BACKGROUND: On September 12, Zapatistas arrive in Mexico City for the founding of the unarmed Zapatista National Liberation Front (FZLN), the civil political arm of the indigenous movement. But back in Chaipas on December 22, a paramilitary (death squad) group affiliated with the PRI attacks a church in Acteal, killing 45 Indigenous campesinos, mostly women and children. Zedillo sends in the army to disarm the Zapatistas but not the paramilitaries, who he denies exist in Chiapas.

MARCOS:

Behind our black mask,
Behind our armed voice,
Behind our unnameable name,
Behind us, who you see,
Behind us, we are you.

Behind us, you are us.
Behind our masks is the face of all excluded women,
Of all the forgotten individuals,
Of all the persecuted homosexuals,
Of all the despised youth,
Of all the beaten migrants,
Of all those imprisoned for their words and thoughts,
Of all the humiliated workers,
Of all those dead from neglect,
Of all the simple and ordinary men and women,

Who don’t count,
Who aren’t seen,
Who are nameless,
Who have no tomorrow.

’98 DISMANTLING ...

BACKGROUND: When foreign human-rights observers reveal the truth to the world, in February Zedillo starts to expel what becomes over 150 of them. In April the army begins violently to invade and dismantle autonomous Zapatista communities. After more massacres the resulting outcry from civil society puts a temporary halt to the army’s offensive.

MARCOS: The globalization of markets erases borders for speculation and crime and multiplies them for human beings. Countries are obliged to erase their national borders for money to circulate, but to multiply their internal borders. Neoliberalism doesn’t turn many countries into one country; it turns one country into many countries.

’99 THE PEOPLE SPEAK ...

BACKGROUND: In March over 5,000 civilian Zapatistas conduct a week-long program of popular education throughout the country. The Zapatistas organize a Consulta on Indigenous Rights and Culture on March 21, and over 3 million Mexicans vote at thousands of polling places, agreeing that the San Andres Accords should be implemented. When state police occupy the autonomous community of San Andres in April, the next day 3,000 unarmed Zapatistas nonviolently force them to leave the town. Meanwhile, in the face of numerous nonviolent protests, by August military paratroopers and forces occupy the final remote village they want in order to build a road that will encircle the Zapatistas in the Lacandon Jungle.

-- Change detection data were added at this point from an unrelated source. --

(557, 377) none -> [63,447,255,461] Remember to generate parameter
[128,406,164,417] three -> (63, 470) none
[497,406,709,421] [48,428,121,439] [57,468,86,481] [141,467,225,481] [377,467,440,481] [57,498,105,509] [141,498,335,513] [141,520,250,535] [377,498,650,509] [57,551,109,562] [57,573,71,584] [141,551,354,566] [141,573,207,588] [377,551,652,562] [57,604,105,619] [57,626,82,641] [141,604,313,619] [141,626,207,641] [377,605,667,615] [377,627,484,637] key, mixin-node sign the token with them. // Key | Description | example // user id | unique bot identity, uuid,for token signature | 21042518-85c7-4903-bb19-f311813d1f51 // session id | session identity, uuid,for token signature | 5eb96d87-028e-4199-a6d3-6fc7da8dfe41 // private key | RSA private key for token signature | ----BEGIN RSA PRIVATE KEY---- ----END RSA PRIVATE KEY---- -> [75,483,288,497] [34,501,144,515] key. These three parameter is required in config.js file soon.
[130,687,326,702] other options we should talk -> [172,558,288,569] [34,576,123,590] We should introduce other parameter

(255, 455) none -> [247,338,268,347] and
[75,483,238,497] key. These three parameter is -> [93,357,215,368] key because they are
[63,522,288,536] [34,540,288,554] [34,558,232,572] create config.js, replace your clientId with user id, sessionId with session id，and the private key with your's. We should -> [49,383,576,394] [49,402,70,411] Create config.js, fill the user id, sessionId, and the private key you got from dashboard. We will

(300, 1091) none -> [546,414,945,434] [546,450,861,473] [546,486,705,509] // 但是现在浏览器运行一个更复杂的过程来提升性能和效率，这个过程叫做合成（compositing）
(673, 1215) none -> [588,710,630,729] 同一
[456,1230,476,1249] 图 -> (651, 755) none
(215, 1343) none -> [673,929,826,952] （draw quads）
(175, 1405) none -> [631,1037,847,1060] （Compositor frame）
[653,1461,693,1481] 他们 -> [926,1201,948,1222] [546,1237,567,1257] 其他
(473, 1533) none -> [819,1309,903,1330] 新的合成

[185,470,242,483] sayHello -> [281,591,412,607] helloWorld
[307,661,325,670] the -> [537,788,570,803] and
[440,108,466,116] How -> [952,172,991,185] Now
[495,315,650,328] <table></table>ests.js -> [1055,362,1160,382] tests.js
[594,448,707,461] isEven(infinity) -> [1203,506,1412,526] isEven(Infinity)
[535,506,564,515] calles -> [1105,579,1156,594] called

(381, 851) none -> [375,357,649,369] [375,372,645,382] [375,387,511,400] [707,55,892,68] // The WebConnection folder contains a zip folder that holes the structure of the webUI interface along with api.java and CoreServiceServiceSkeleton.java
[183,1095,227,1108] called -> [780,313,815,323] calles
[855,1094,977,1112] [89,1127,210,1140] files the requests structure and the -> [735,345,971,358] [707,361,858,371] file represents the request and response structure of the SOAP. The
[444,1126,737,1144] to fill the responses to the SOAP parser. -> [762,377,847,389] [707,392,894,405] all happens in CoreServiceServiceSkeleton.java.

MARCOS: The helicopters above, and the chac-chac-chac-chac of the blades are all around us, and I remember that chac in Tzotzil means "ass," and from the "ass-ass-ass" of the helicopters I return to my notebook.

’00-’01 A SLY FOX ...

BACKGROUND: On July 2, 2000, Vincente Fox of the conservative PAN party is elected president, rupturing seventy-one years of PRI control. He immediately pushes for legislation that makes a show of honoring the San Andres accords, but all the concessions to autonomy are hedged by allusions to overriding Mexican federal law. This is not why the Zapatistas resolved to take up arms, and it is not why they agreed to lay them down. Their February 2001 caravan to Mexico City demonstrates enormous public support.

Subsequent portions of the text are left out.